Nature of the eval Function
A normal function takes an argument list where the arguments are separated by commas. In a normal function an argument is a value or a variable. However, with the eval function, the argument is an expression or a statement. The expression or statement is evaluated and the result is returned.

Now, there are different types of expressions, how does the eval function evaluate a particular type of expression and what is the nature of the return result? There are different types of statements, how does the eval function evaluate a particular type of statement and what is the nature of the return result? A string can have a value (in quotes); a string can have an expresson (in quotes); a string can even have a statement (in quotes). How does the eval function evaluate strings of different types and what is returned? Must the eval function return a visible result? Whatever is the result returned, how do you use it?
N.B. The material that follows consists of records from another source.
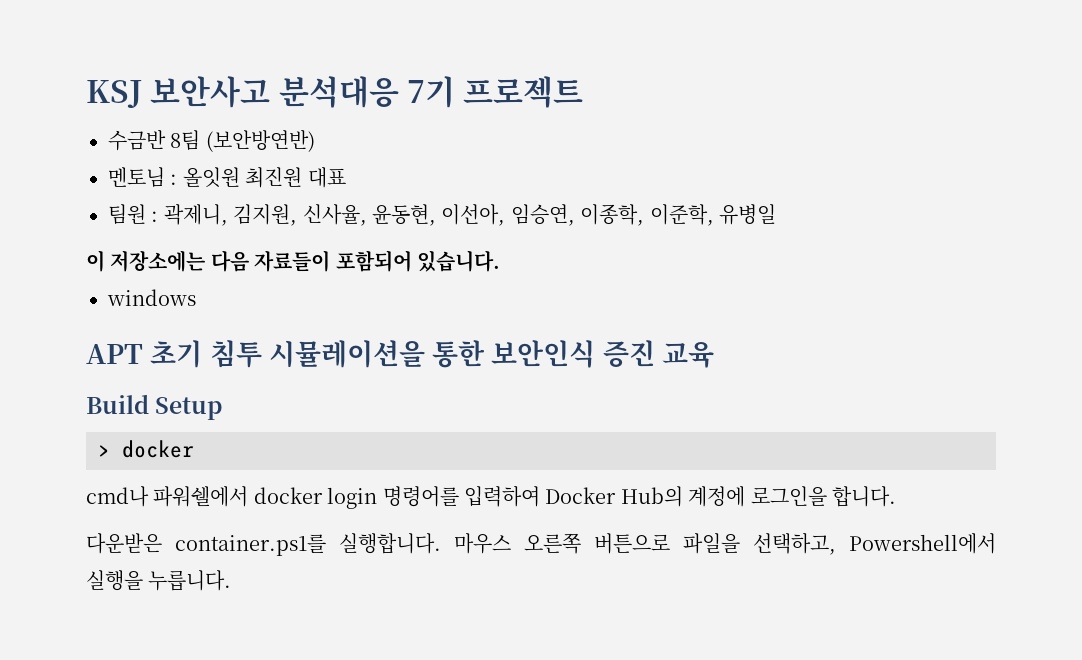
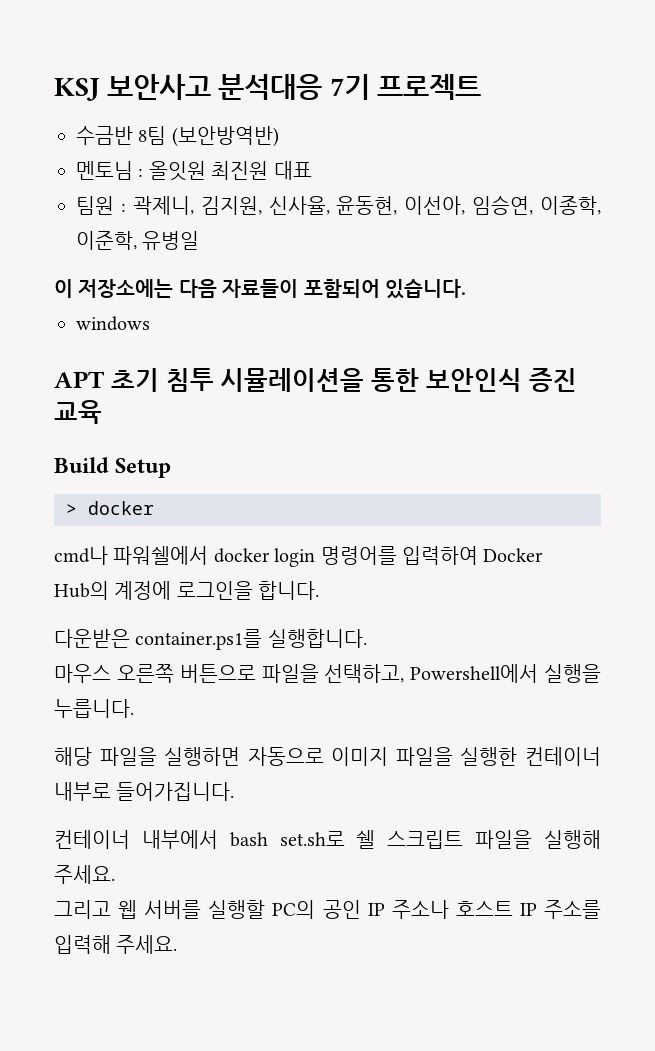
[205,130,315,152] (보안방연반) -> [171,126,279,147] (보안방역반)
(441, 543) none -> (367, 638) //
(232, 580) none -> [54,747,601,766] [54,782,235,801] [54,830,601,849] [54,865,115,884] [54,900,602,919] [54,935,178,954] // 해당 파일을 실행하면 자동으로 이미지 파일을 실행한 컨테이너 내부로 들어가집니다. // 컨테이너 내부에서 bash set.sh로 쉘 스크립트 파일을 실행해 주세요. // 그리고 웹 서버를 실행할 PC의 공인 IP 주소나 호스트 IP 주소를 입력해 주세요.

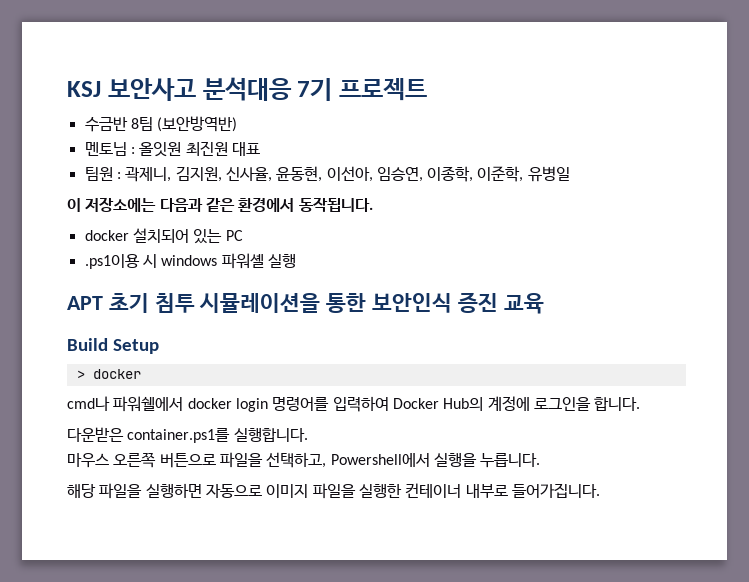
[178,279,466,299] 다음 자료들이 포함되어 있습니다. // -> [159,197,373,212] [84,228,243,244] [84,254,157,269] 다음과 같은 환경에서 동작됩니다. // docker 설치되어 있는 PC // .ps1이용 시
(150, 323) none -> [221,253,296,269] 파워셸 실행
[54,830,601,849] [54,865,115,884] [54,900,602,919] [54,935,178,954] // 컨테이너 내부에서 bash set.sh로 쉘 스크립트 파일을 실행해 주세요. // 그리고 웹 서버를 실행할 PC의 공인 IP 주소나 호스트 IP 주소를 입력해 주세요. -> (600, 490) none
All these questions are answered in the tutorial series.

JavaScript and ECMAScript
JavaScript and ECMAScript are computer languages intended to solve the same problems. The continuous maintenance and development of JavaScript by an organization is not guaranteed. In other words, no organization is really responsible for the continuous maintenance and development of JavaScript. On the other hand, the continuous maintenance and development of ECMAScript, is the responsibility of the ECMA organization. So, everything being equal, the world will continue with ECMAScript as the standard for browser client script.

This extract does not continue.